---- Records provided
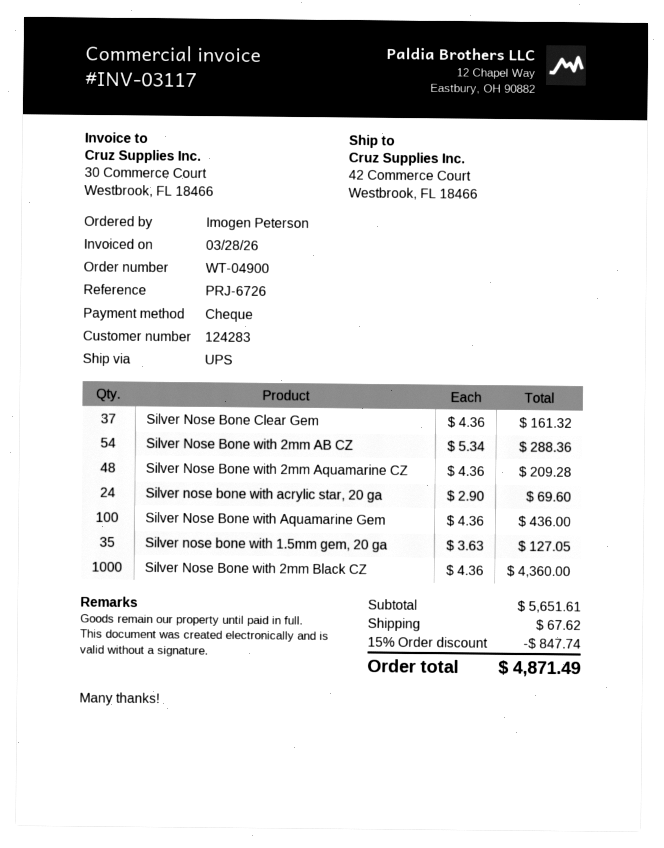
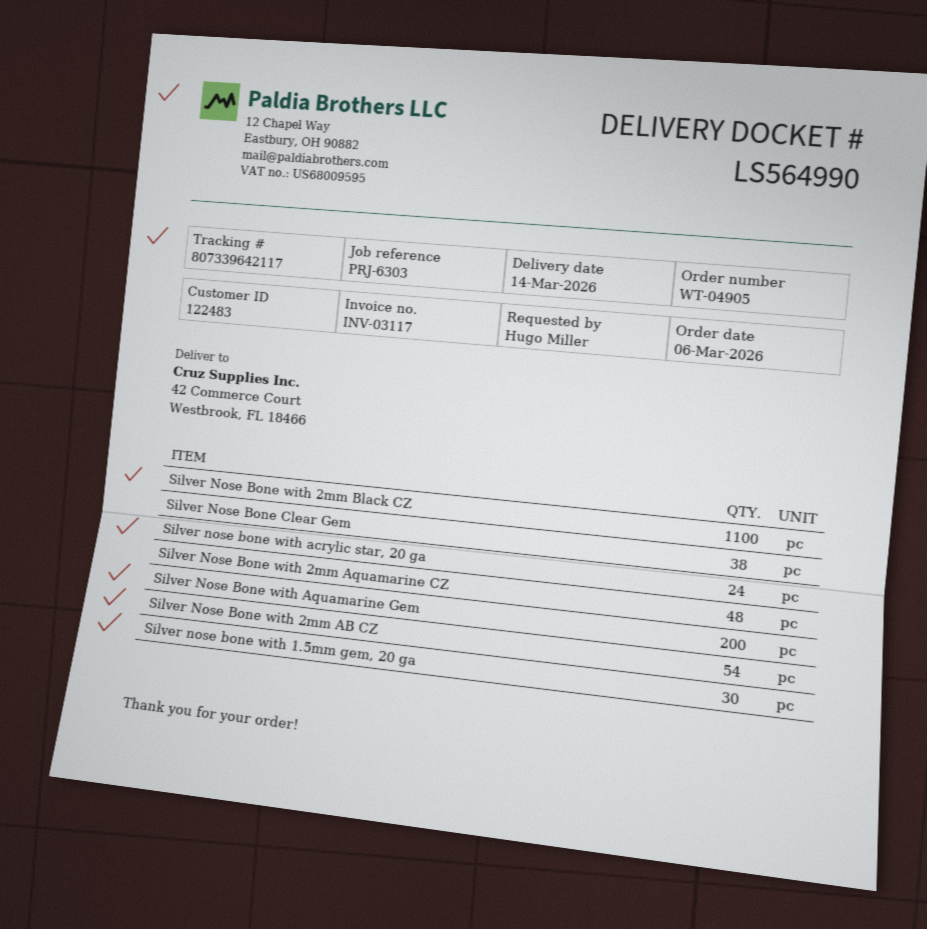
order number: WT-04900 -> WT-04905
customer number: 124283 -> 122483
reference: PRJ-6726 -> PRJ-6303
ordered by: Imogen Peterson -> Hugo Miller
Silver Nose Bone Clear Gem: 37 -> 38
Silver Nose Bone with Aquamarine Gem: 100 -> 200
Silver nose bone with 1.5mm gem, 20 ga: 35 -> 30
Silver Nose Bone with 2mm Black CZ: 1000 -> 1100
--------
> _Work order_
Write out each line again, exactly as it appears above, except for any picture.

> _Reply_
order number: WT-04900 -> WT-04905
customer number: 124283 -> 122483
reference: PRJ-6726 -> PRJ-6303
ordered by: Imogen Peterson -> Hugo Miller
Silver Nose Bone Clear Gem: 37 -> 38
Silver Nose Bone with Aquamarine Gem: 100 -> 200
Silver nose bone with 1.5mm gem, 20 ga: 35 -> 30
Silver Nose Bone with 2mm Black CZ: 1000 -> 1100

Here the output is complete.